На столе доска для игры в перевертыши. Половина камней — черная, половина — белая. Временное равновесие. Начало новой игры.
— Что теперь будет? — я бесцельно перевернул ближайший камешек.
— То же, что и было. Ничего ведь особенного не произошло. Ну, разве что Оборотень сорвался с цепи.
— То, что Кассий сказал про Око — правда?
— Думаю, да. Хотя о сущности Ока знали больше твои предки. Это так странно, — верно? — быть столь беспощадными и столь бескорыстными. Оборотни, одним словом, — Ставор пригубил напиток из кубка, одобрительно приподнял брови и, слегка повернувшись, послал Кухарке благодарный поклон.

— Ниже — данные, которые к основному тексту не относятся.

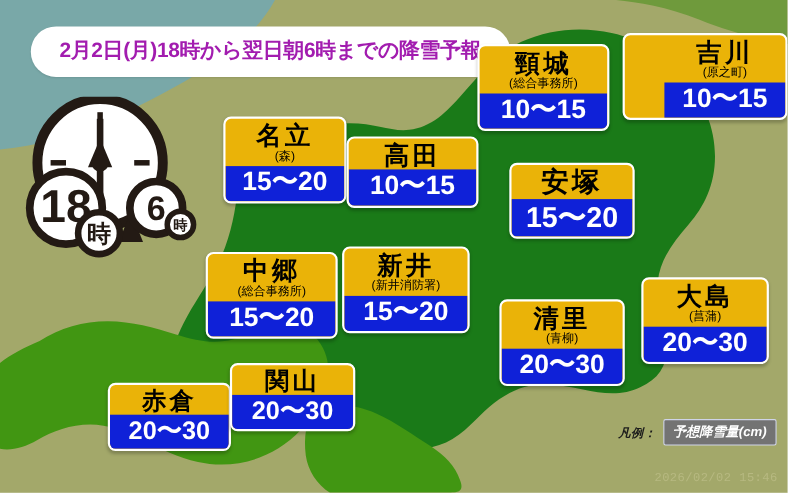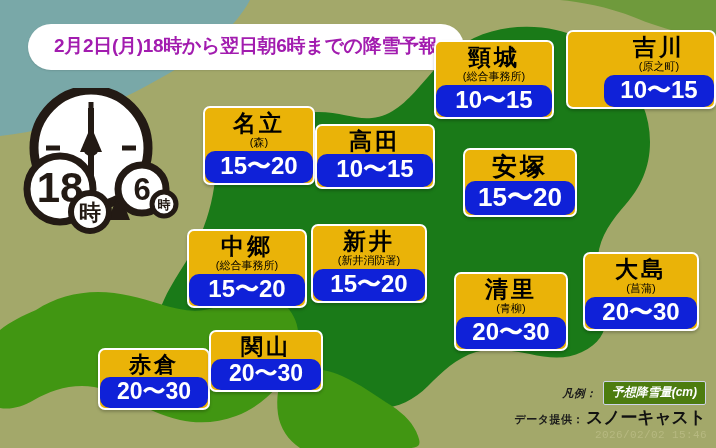--- a/index.html
+++ b/index.html
@@ -76,7 +76,6 @@
     line-height: 1.18;
     padding: 1px 10px 3px 10px;
     white-space: nowrap;
-    border-radius: 10px;
   }
   
   .sz-lg .nm  { font-size: 25px; }

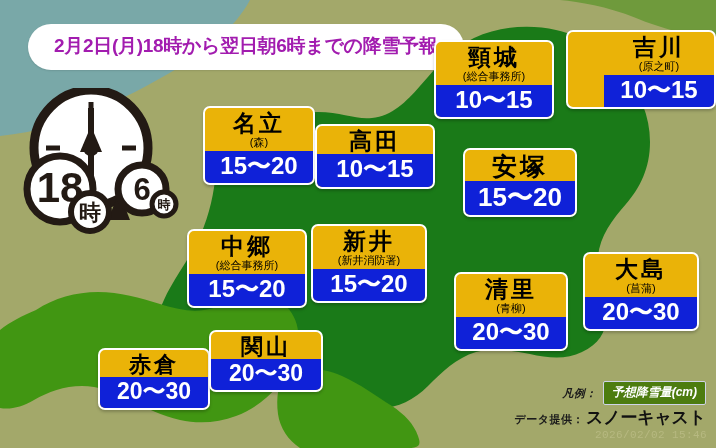--- a/index.html
+++ b/index.html
@@ -107,7 +107,7 @@
     letter-spacing: 0.5px;
   }
   .legend-chip {
-    background: #4d7c0f;
+    background: #737373;
     color: #ffffff;
     font-size: 12px;
     font-weight: bold;

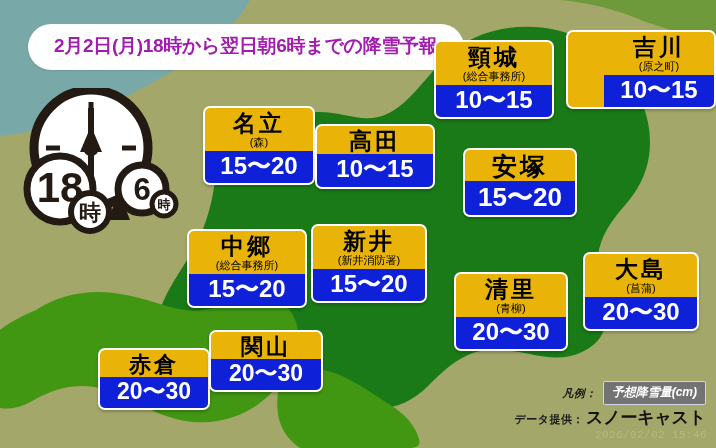--- a/index.html
+++ b/index.html
@@ -273,10 +273,6 @@
     <span class="legend-chip">予想降雪量(cm)</span>
   </div>
 
-  <div class="source-row">
-    <span class="source-label">データ提供：</span>
-    <span class="source-value">スノーキャスト</span>
-  </div>
 
   <div class="timestamp">2026/02/02 15:46</div>
 

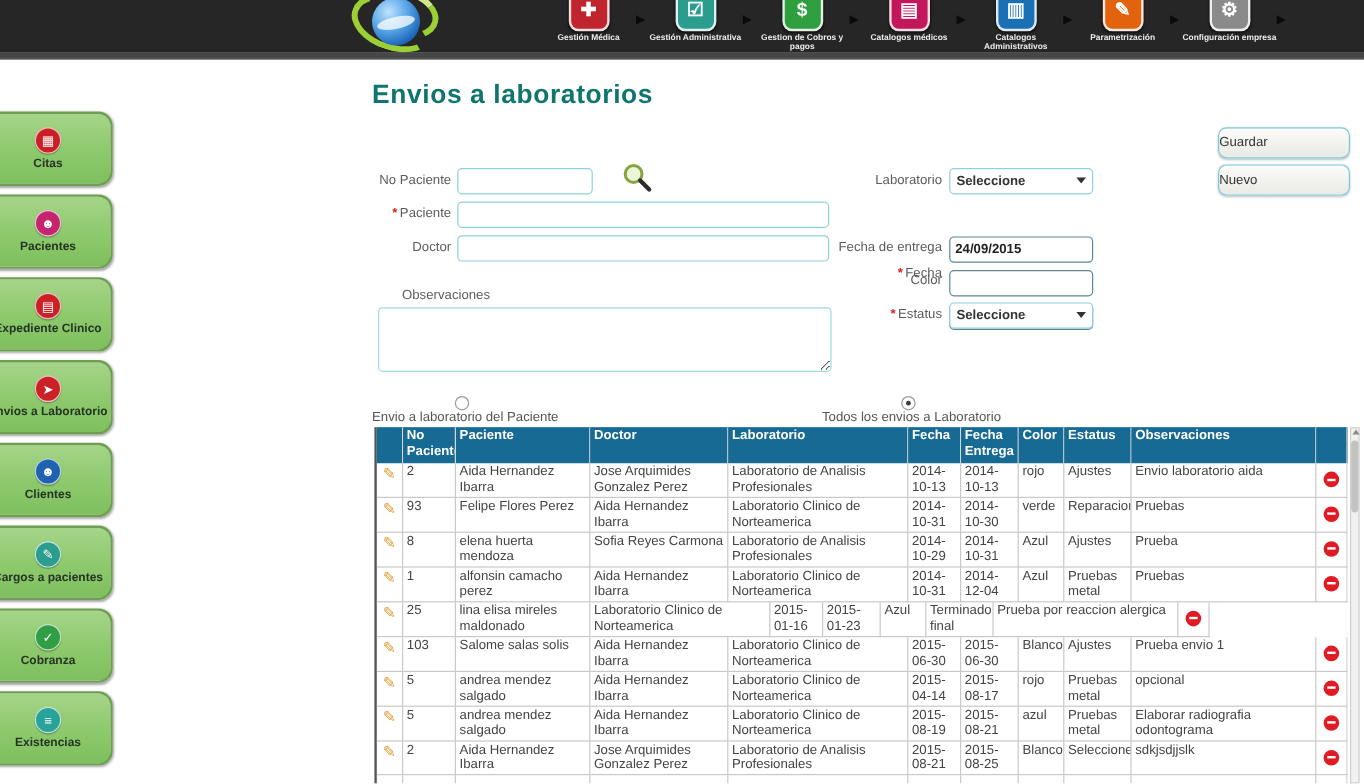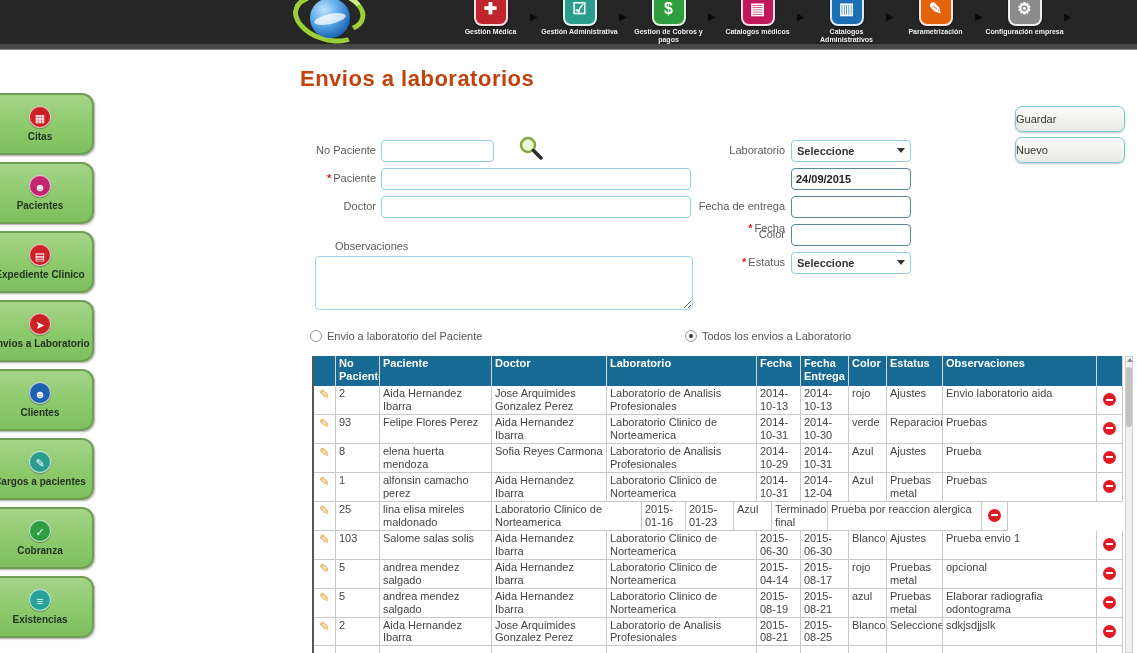--- a/index.html
+++ b/index.html
@@ -38,7 +38,7 @@
   .side-label { margin-top:4px; font-size:10px; font-weight:bold; color:#243324; text-align:center; line-height:1.05; white-space:nowrap; }
 
   
-  .page-title { position:absolute; left:300px; top:66px; font-size:22px; font-weight:bold; color:#c2410c; letter-spacing:.5px; }
+  .page-title { position:absolute; left:310px; top:66px; font-size:22px; font-weight:bold; color:#0f766e; letter-spacing:.5px; }
 
   .btn { position:absolute; left:1015px; width:110px; height:26px; background:linear-gradient(180deg,#fbfbf9,#e9e9e5);
     border:1px solid #79c8d8; border-radius:7px; font-size:11px; color:#333; text-align:left; line-height:24px;

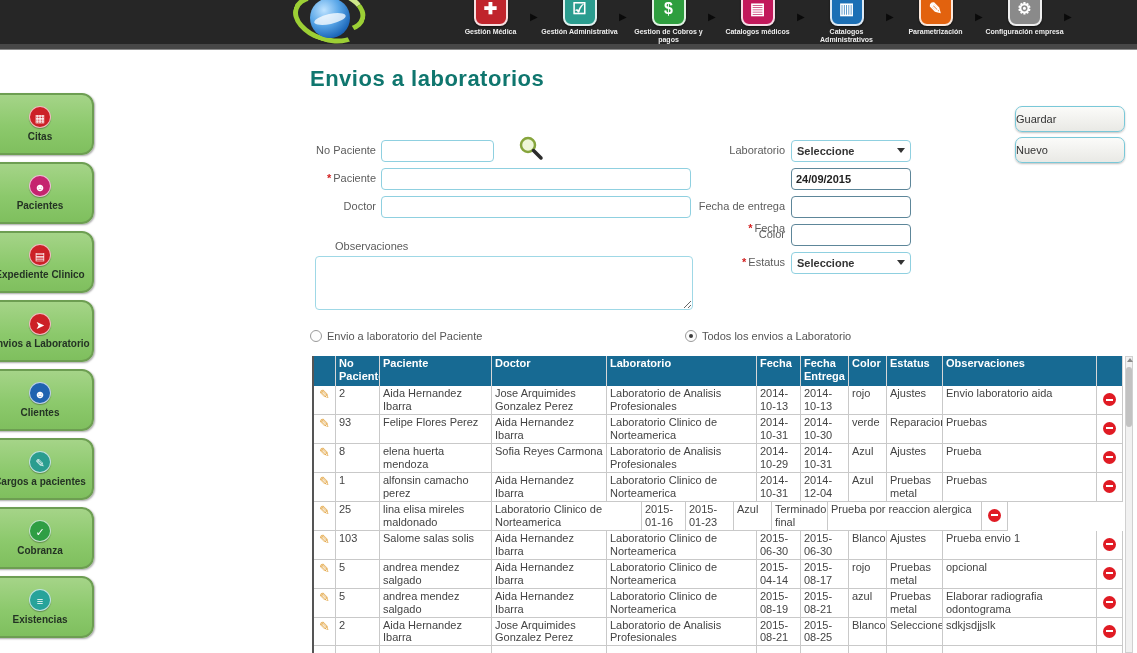--- a/index.html
+++ b/index.html
@@ -50,7 +50,7 @@
   .req { color:#d21f1f; font-weight:bold; margin-right:2px; }
   .inp { position:absolute; height:22px; border:1px solid #8fd0e0; border-radius:4px; background:#fff;
     font-size:11px; padding:0 4px; color:#222; font-family:"Liberation Sans",sans-serif; }
-  .inp.dark { border-color:#5d8699; }
+  .inp.dark { border-color:#5d8699;margin-top:29px; }
   .sel { position:absolute; height:22px; border:1px solid #8fd0e0; border-radius:4px; background:#fff;
     font-size:11px; font-weight:bold; color:#333; padding:0 14px 0 5px; line-height:20px; cursor:pointer; }
   .sel .arrow { position:absolute; right:5px; top:7px; width:0; height:0; border-left:4px solid transparent;

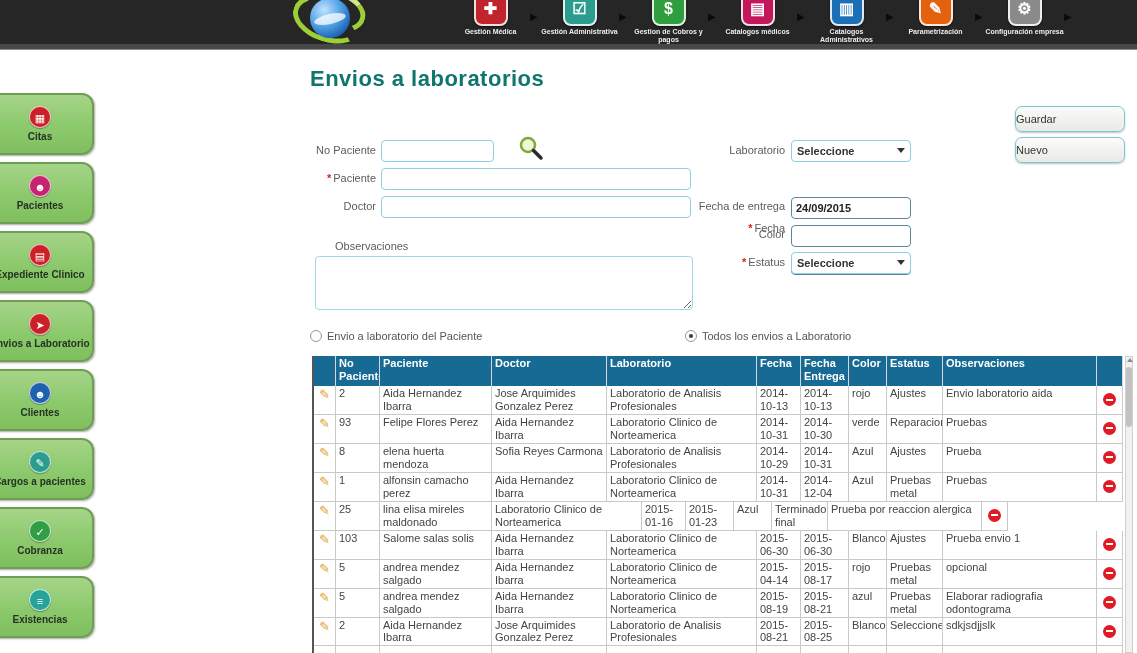--- a/index.html
+++ b/index.html
@@ -59,7 +59,7 @@
   textarea.obs { position:absolute; left:315px; top:256px; width:378px; height:54px; resize:both;
     border:1px solid #9fd8e6; border-radius:4px; font-size:11px; padding:3px; font-family:"Liberation Sans",sans-serif; }
 
-  .radio-row { position:absolute; top:330px; font-size:11px; color:#555; display:flex; align-items:center; cursor:pointer; }
+  .radio-row { position:absolute; top:330px; font-size:11px; color:#555; display:flex; align-items:center; cursor:pointer;flex-direction:column; }
   .radio-row.left { left:310px; } .radio-row.right { left:685px; }
   .radio { width:12px; height:12px; border-radius:50%; border:1px solid #9a9a9a; background:#fdfdfd; margin-right:5px; position:relative; }
   .radio.on::after { content:""; position:absolute; left:3px; top:3px; width:4px; height:4px; border-radius:50%; background:#3c3c3c; }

Кухарка скрипнула, неловко сведя конечности. Если бы она могла краснеть, я бы поклялся, что она польщено зарделась.
— Значит, однажды бездна все-таки переполнится?
— Возможно. Все зависит от нас самих.
— Я один должен по-прежнему караулить ее?
— А ты никогда не был один. В мире есть тысячи людей, которые тоже умеют быть стойкими, хотя искренне считают себя слабыми и неудачниками. Те, кто каждый день сражается за покой и счастье других. Кто тащит на своих плечах беду и нелюбовь. Кто может утолить чужую боль, приняв ее на себя… Только у них нет подземелий Черноскала, а есть только собственное сердце, которое, правда, иногда не выдерживает. Пока в мире достаточно таких людей — он устоит, даже если погибнет последний Оборотень. Но если их окажется мало… — Ставор покачал головой. — Впрочем, пока печать Оборотней держится.
— Не узнаешь, пока не проверишь, — хмыкнул я. — Рискованно.
— Риск — неотъемлемое свойство жизни.
— Так вы поэтому выжидали? Если бы я умер там, на алтаре…
— Чепуха, — искренне засмеялся Ставор. — Я достаточно пожил на свете. Эта отчаянная девочка готова на многое, но не на убийство. Тем более того, кто так долго пробыл с ней рядом.
Молчавшая Илга сердито насупилась и заерзала. Маг Ставор явно не внушил ей благоговения. Она смотрела на него, сведя брови, пристально и подозрительно, готовая к мгновенному отпору.